[Start of section]

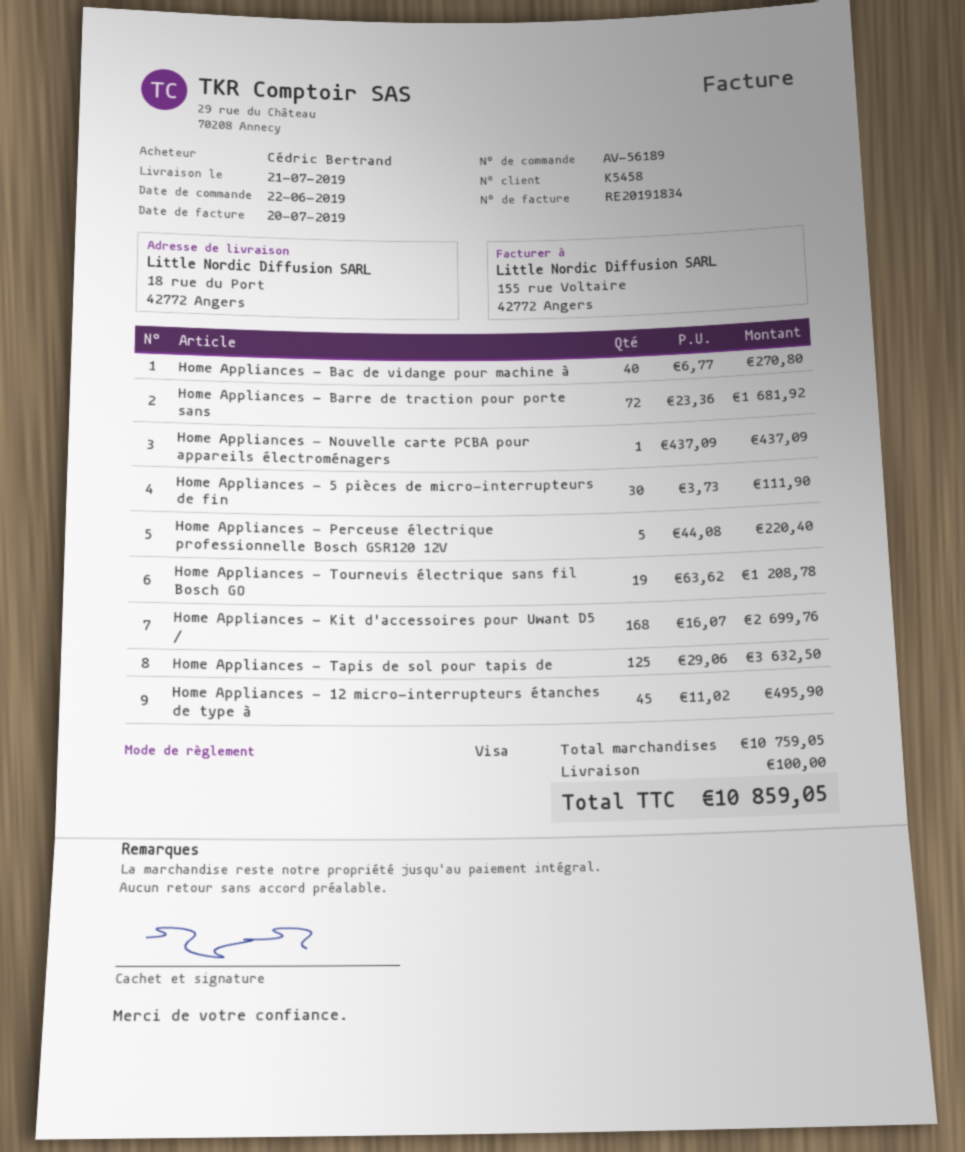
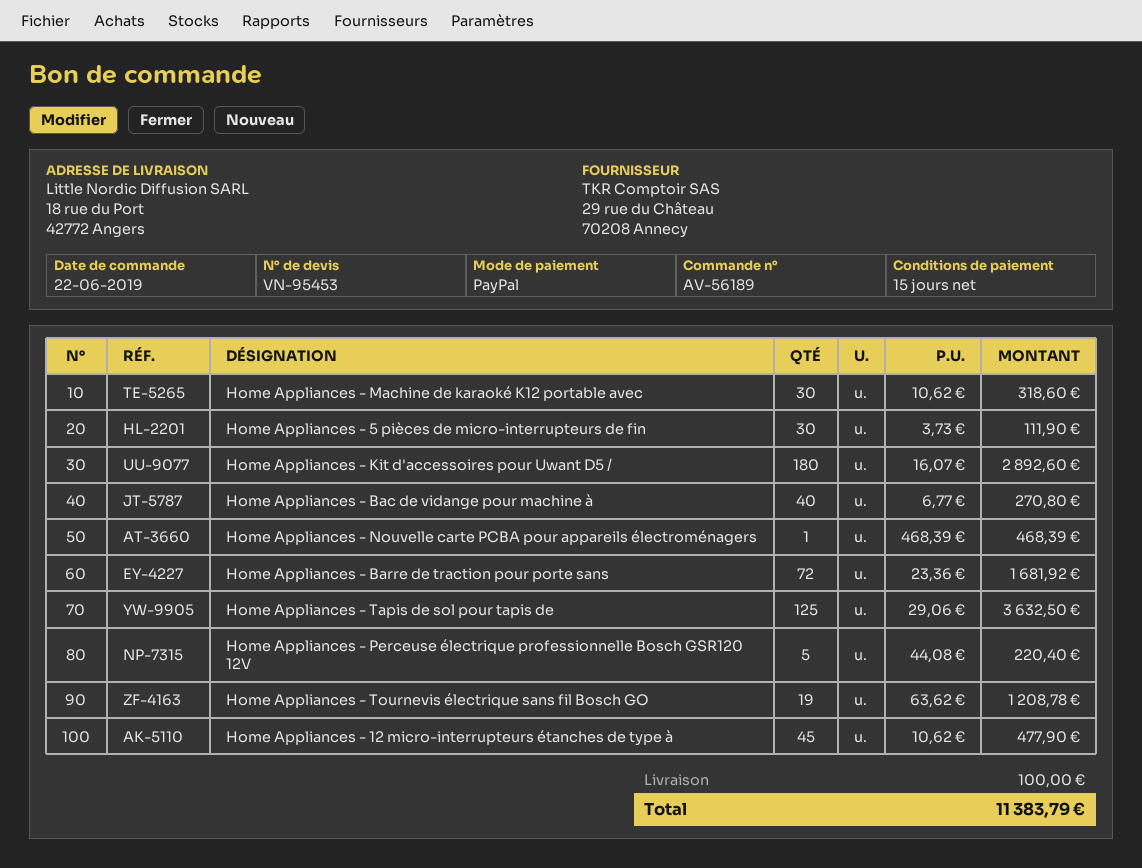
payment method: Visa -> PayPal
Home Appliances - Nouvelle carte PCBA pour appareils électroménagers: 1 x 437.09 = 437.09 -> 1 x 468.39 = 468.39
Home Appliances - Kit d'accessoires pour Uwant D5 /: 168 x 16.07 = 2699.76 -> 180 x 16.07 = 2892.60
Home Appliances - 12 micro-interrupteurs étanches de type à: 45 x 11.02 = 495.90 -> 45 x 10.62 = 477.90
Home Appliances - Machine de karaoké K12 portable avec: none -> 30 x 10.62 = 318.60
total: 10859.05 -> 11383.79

[End of section]
[Start of section]

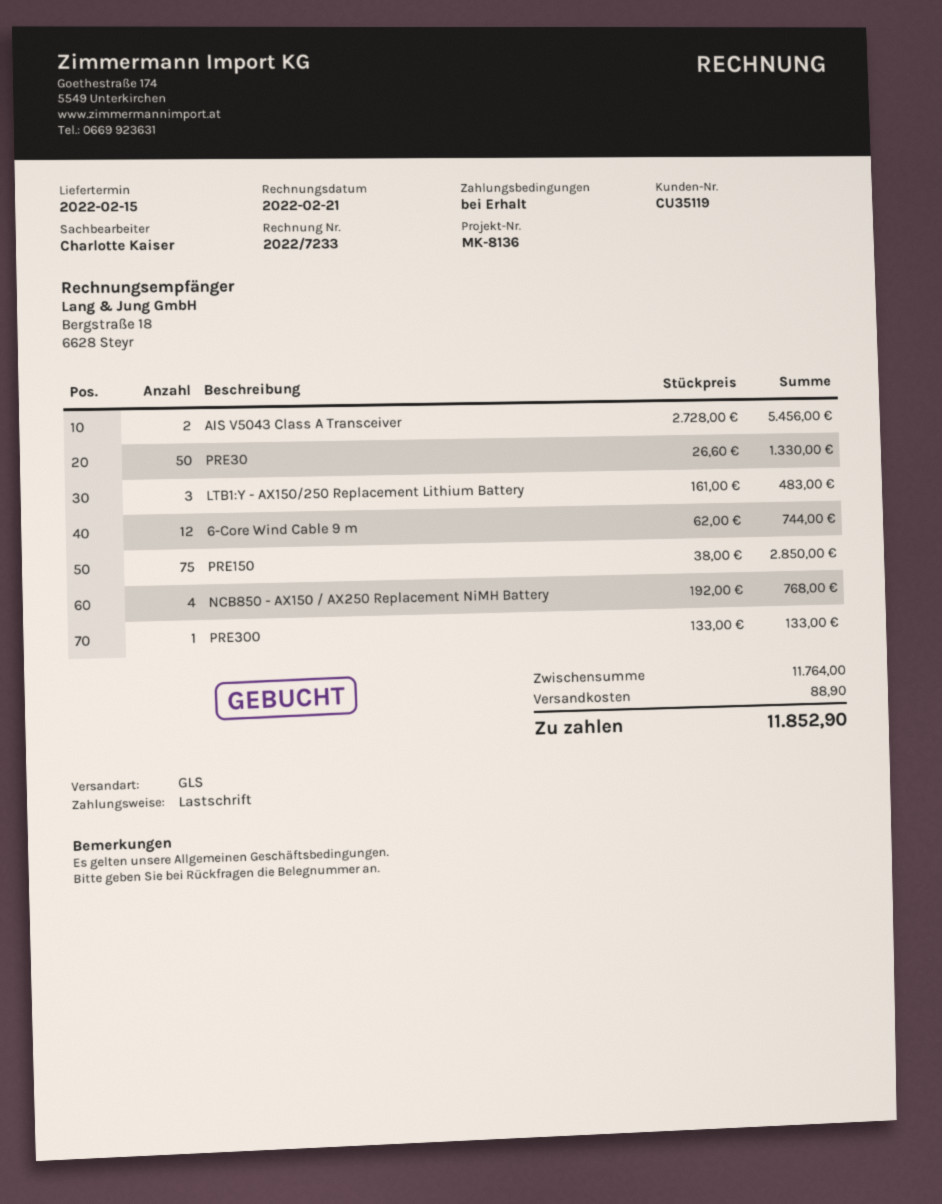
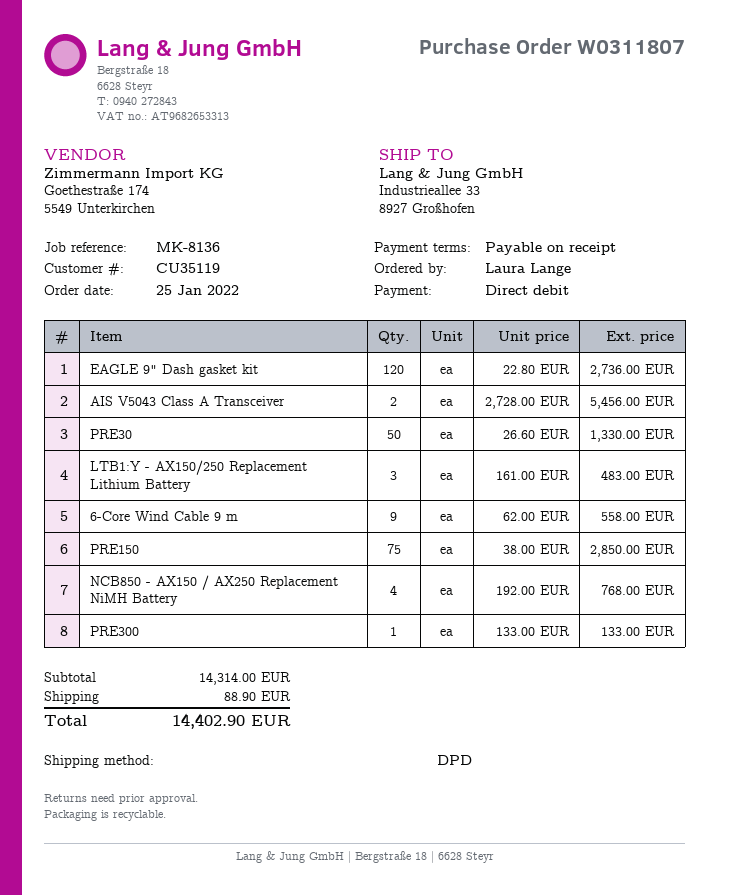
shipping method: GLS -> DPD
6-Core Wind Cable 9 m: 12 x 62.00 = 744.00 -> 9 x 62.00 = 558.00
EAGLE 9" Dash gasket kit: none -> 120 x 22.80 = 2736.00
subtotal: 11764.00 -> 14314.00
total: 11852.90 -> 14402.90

[End of section]

# [Action item]
Look above for the line with "payment method: Visa -> PayPal" and the line with "total: 10859.05 -> 11383.79"; transcribe both and all lines in between, exactly, and nothing else.

# [Result of this exercise]
payment method: Visa -> PayPal
Home Appliances - Nouvelle carte PCBA pour appareils électroménagers: 1 x 437.09 = 437.09 -> 1 x 468.39 = 468.39
Home Appliances - Kit d'accessoires pour Uwant D5 /: 168 x 16.07 = 2699.76 -> 180 x 16.07 = 2892.60
Home Appliances - 12 micro-interrupteurs étanches de type à: 45 x 11.02 = 495.90 -> 45 x 10.62 = 477.90
Home Appliances - Machine de karaoké K12 portable avec: none -> 30 x 10.62 = 318.60
total: 10859.05 -> 11383.79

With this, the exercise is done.